**DATA TO EXAMINE:**
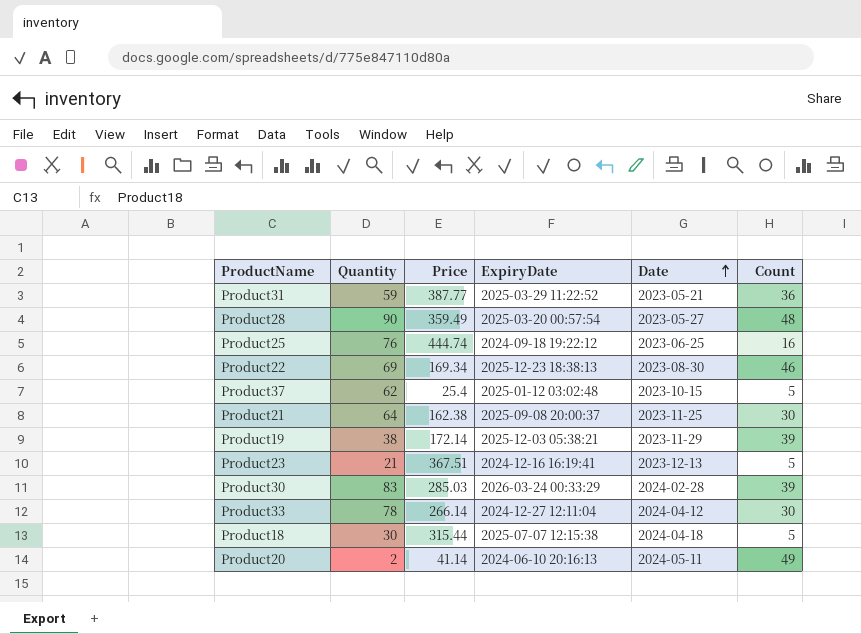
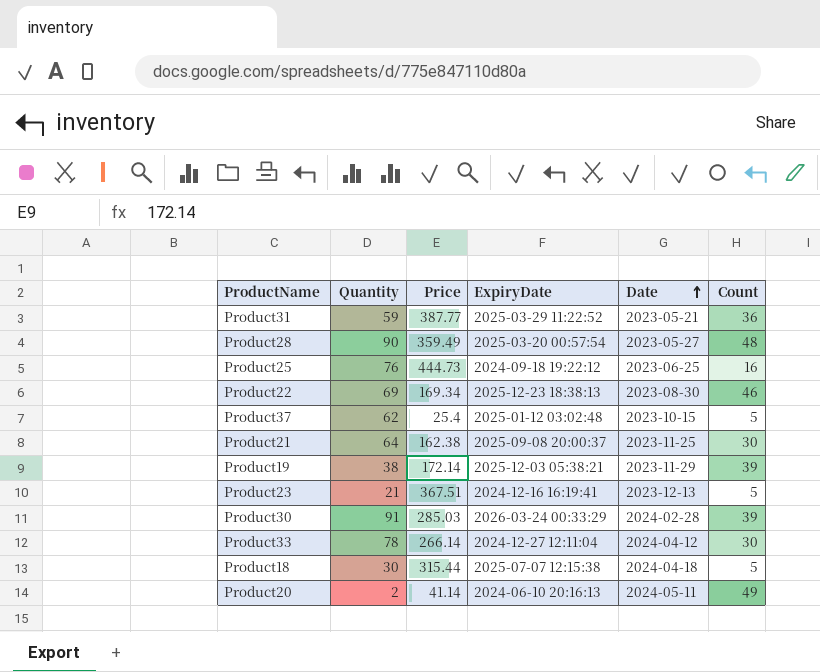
Product25 | Price: 444.74 -> 444.73
Product30 | Quantity: 83 -> 91

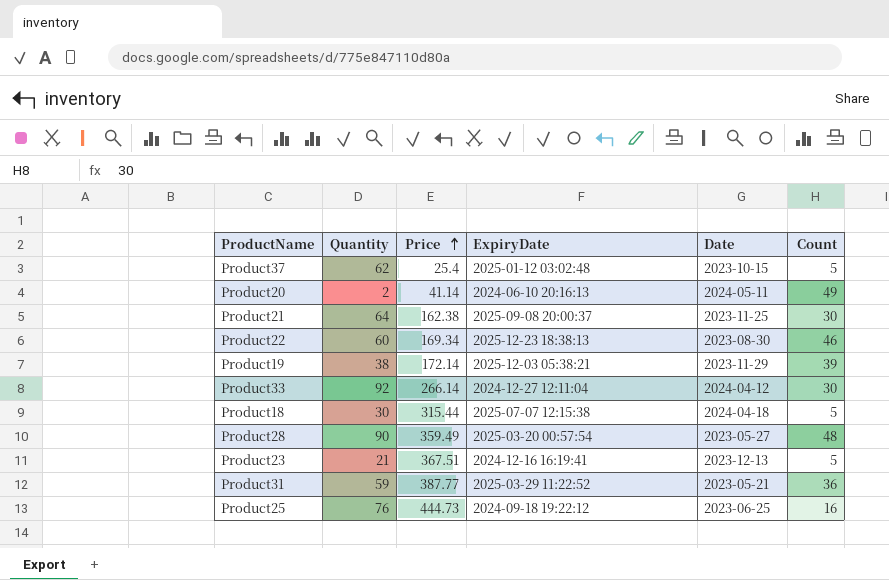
row order: Date ascending -> Price ascending
row Product30: 91 | 285.03 | 2026-03-24 00:33:29 | 2024-02-28 | 39 -> none
Product22 | Quantity: 69 -> 60
Product33 | Quantity: 78 -> 92

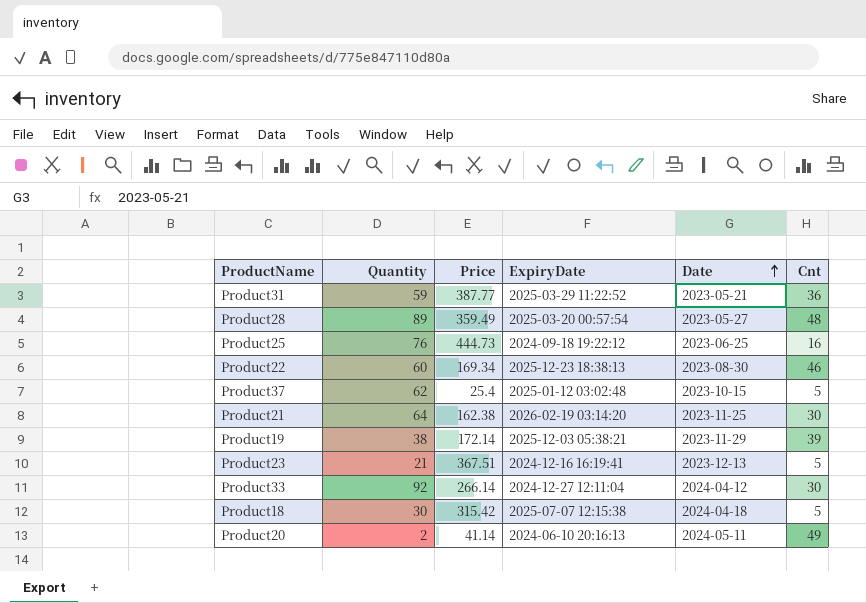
row order: Price ascending -> Date ascending
column name: Count -> Cnt
Product28 | Quantity: 90 -> 89
Product21 | ExpiryDate: 2025-09-08 20:00:37 -> 2026-02-19 03:14:20
Product18 | Price: 315.44 -> 315.42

**DESCRIPTION OF THE TASK:** Set the entries down again exactly. Do not include the images.

**OUTPUT BELOW:**
Product25 | Price: 444.74 -> 444.73
Product30 | Quantity: 83 -> 91

row order: Date ascending -> Price ascending
row Product30: 91 | 285.03 | 2026-03-24 00:33:29 | 2024-02-28 | 39 -> none
Product22 | Quantity: 69 -> 60
Product33 | Quantity: 78 -> 92

row order: Price ascending -> Date ascending
column name: Count -> Cnt
Product28 | Quantity: 90 -> 89
Product21 | ExpiryDate: 2025-09-08 20:00:37 -> 2026-02-19 03:14:20
Product18 | Price: 315.44 -> 315.42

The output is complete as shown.